Diastole vs. Systole: Know Your Blood Pressure Numbers

Diastole is the period of time when the heart relaxes between beats. Systole is the period of time when the heart contracts and pumps blood out to the body.

Blood pressure is measured in millimeters of mercury (mmHg) and is written as two numbers: the systolic pressure (top number) and the diastolic pressure (bottom number).

  • Systolic blood pressure is the pressure in the arteries when the heart contracts.
  • Diastolic blood pressure is the pressure in the arteries when the heart relaxes.

A normal blood pressure reading is less than 120/80 mmHg. If your systolic blood pressure is 120 to 129 mmHg and your diastolic blood pressure is less than 80 mmHg, you have prehypertension. If your systolic blood pressure is 130 mmHg or higher or your diastolic blood pressure is 80 mmHg or higher, you have high blood pressure.

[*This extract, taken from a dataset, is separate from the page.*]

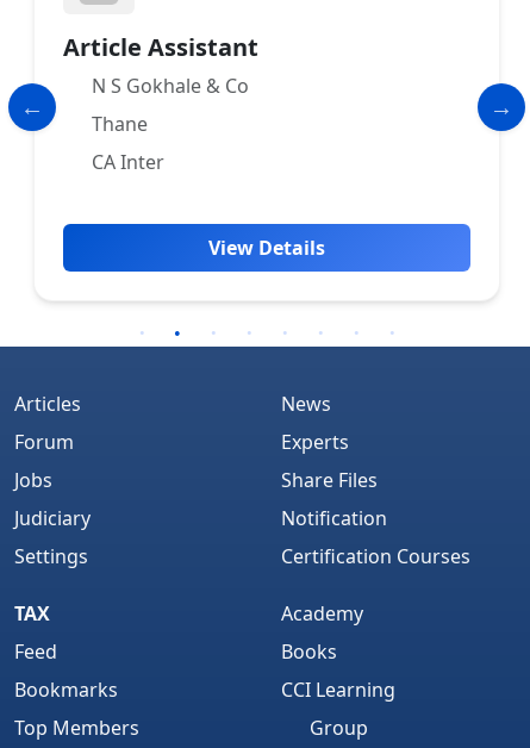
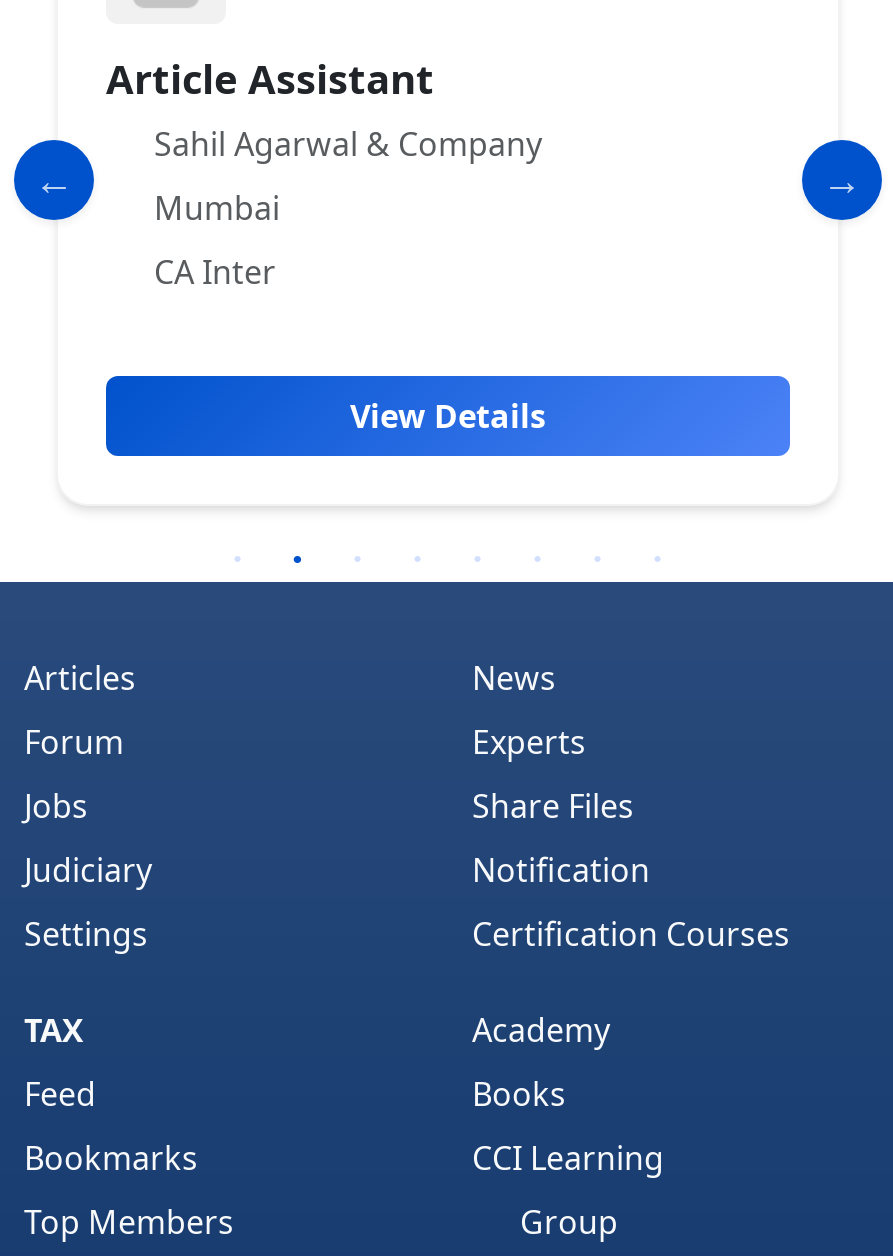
[92,73,249,99] N S Gokhale & Co -> [154,122,542,166] Sahil Agarwal & Company
[92,111,148,137] Thane -> [154,186,280,230] Mumbai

Why is it important to know your diastolic blood pressure?

Diastolic blood pressure is important because it is a measure of how much resistance the arteries are putting up against the blood flow. When the diastolic blood pressure is high, it means that the arteries are too narrow or stiff. This can damage the arteries and lead to heart disease, stroke, and other health problems.

How can I lower my diastolic blood pressure?

There are a number of things you can do to lower your diastolic blood pressure, including:

  • Eat a healthy diet
  • Exercise regularly
  • Lose weight if you are overweight or obese
  • Quit smoking
  • Limit alcohol intake
  • Manage stress
  • Take your blood pressure medications as prescribed

If you have high blood pressure, it is important to work with your healthcare team to develop a management plan that is right for you. This plan may include lifestyle changes and medication.

Here are some additional tips for lowering your diastolic blood pressure:

  • Reduce your intake of salt. Salt can cause your blood pressure to rise by retaining fluids in your body. Aim to consume no more than 2,300 milligrams of sodium per day.
  • Eat plenty of fruits, vegetables, and whole grains. These foods are low in sodium and high in potassium, which can help to lower blood pressure.
  • Get regular exercise. Exercise helps to strengthen your heart and improve circulation. Aim for at least 30 minutes of moderate-intensity exercise most days of the week.
  • Quit smoking and limit alcohol intake. Smoking and excessive alcohol consumption can damage your arteries and lead to high blood pressure.

If you have any concerns about your blood pressure, talk to your doctor. They can help you to understand your blood pressure readings and develop a plan to lower your blood pressure if needed.